Kubernetes Batch for Large Scale Simulation Workloads

Question

Pulumi · Accepted Answer

When dealing with large-scale simulation workloads in Kubernetes, you'll typically use the `Job` resource to manage parallel processing of a set of independent but similar work items. Kubernetes Jobs are well-suited for batch processing workloads, where you can create multiple Pods that run your simulation until a specified number of them successfully terminate.

Here's how one might set this up in Pulumi using Python:

1. Define a `Job` resource, which runs a given number of Pods (defined by `parallelism`) to completion (`completions`).
2. Each Pod executes the simulation task (this could be, for instance, a simulation software or a custom application).
3. Once the specified number of Pods have successfully completed, the job is considered complete.

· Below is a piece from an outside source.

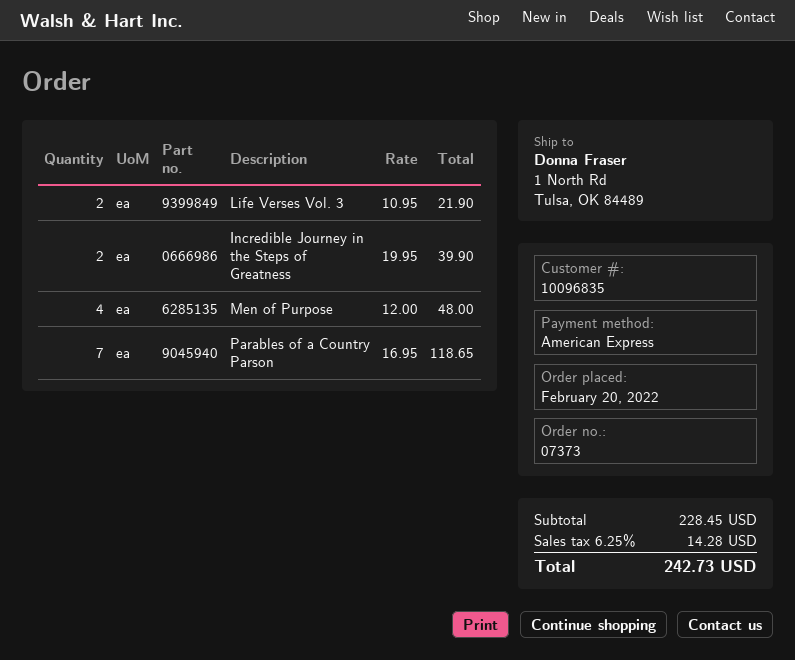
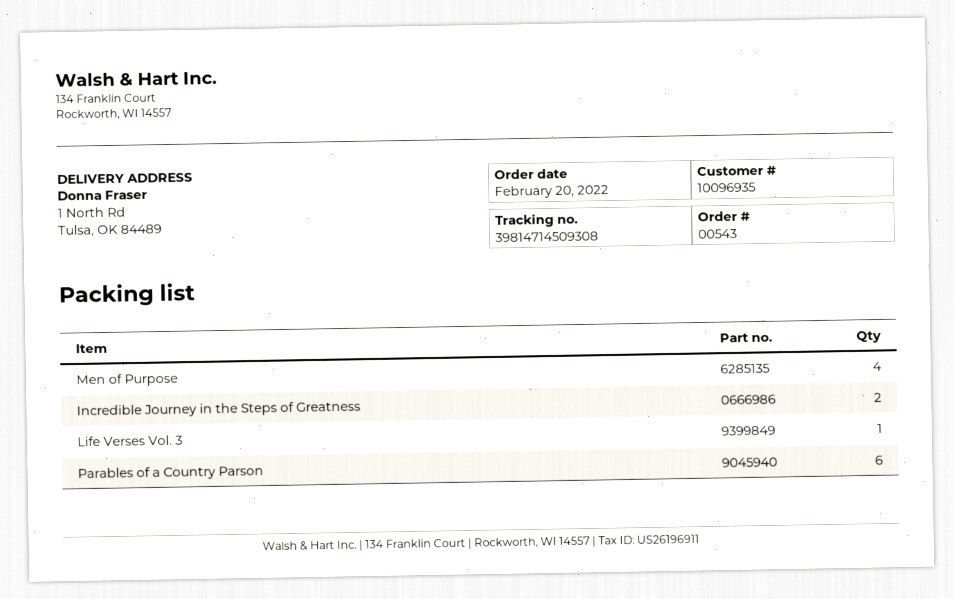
order number: 07373 -> 00543
customer number: 10096835 -> 10096935
Life Verses Vol. 3: 2 -> 1
Parables of a Country Parson: 7 -> 6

Here is a Python program using Pulumi that creates a Kubernetes `Job` resource. This program assumes that you have a Docker image `simulation-worker:latest` which contains your simulation application.

```python
import pulumi
import pulumi_kubernetes as kubernetes

# Define a Kubernetes Job that will spin up "parallelism" number of Pods to process a simulation workload.
# Each Pod processes a workload until "completions" number of Pods have run successfully to completion.
simulation_job = kubernetes.batch.v1.Job("simulation-job",
    spec=kubernetes.batch.v1.JobSpecArgs(
        # Parallelism determines how many Pods the job should run in parallel.
        parallelism=5,
        # Completions specifies the number of pods that should complete successfully.
        completions=5,
        template=kubernetes.core.v1.PodTemplateSpecArgs(
            spec=kubernetes.core.v1.PodSpecArgs(
                containers=[kubernetes.core.v1.ContainerArgs(
                    # The name of the container within the Pod.
                    name="simulation-container",
                    # The Docker image to run. Replace with your simulation application image.
                    image="simulation-worker:latest",
                    # Command to run within the container, modify accordingly.
                    command=["/app/simulate"],
                    # Arguments for the command, modify accordingly.
                    args=["--mode=batch"]
                )],
                # The restart policy for the Pods. "Never" ensures the Pod does not restart once it completes or fails.
                restart_policy="Never",
            ),
        ),
        # Optionally define a backoff limit for how many times to retry a job before considering it failed.
        backoff_limit=2,
    ),
    # Metadata for the job, such as labels or annotations.
    metadata=kubernetes.meta.v1.ObjectMetaArgs(
        name="simulation-job",
        labels={"app": "simulation"},
    )
)

# Export the Job name
pulumi.export("job_name", simulation_job.metadata["name"])
```

Explanation:

- We've defined a `Job` called `simulation-job` that will manage the execution of our simulation Pods.
- We've defined the `parallelism` as 5, which means up to 5 Pods will be running the simulations in parallel at any given time.
- We have also specified that we want exactly `5` completions. This means that Kubernetes will ensure that exactly 5 Pods have processed their simulations successfully before the Job is marked as complete.
- The `template` defines the Pod that will be created as part of this Job, which uses the `simulation-worker:latest` Docker image stored in a container registry and executes the command `/app/simulate --mode=batch`.
- The `restart_policy` is set to `Never` ensuring that complete simulations don't restart.
- We set a `backoff_limit` to specify the number of retries for each Pod if it fails.
- Labels have been added to the metadata to help identify the resources associated with this Job.

To deploy this Pulumi program:

1. Save this Python code in a file named `__main__.py`.
2. Ensure you have `pulumi_kubernetes` installed in your Python environment (usually installed via `pip install pulumi_kubernetes`).
3. Run `pulumi up` to preview and deploy the changes.
4. Once complete, you should see the resources created, including the name of the Job which is exported at the end.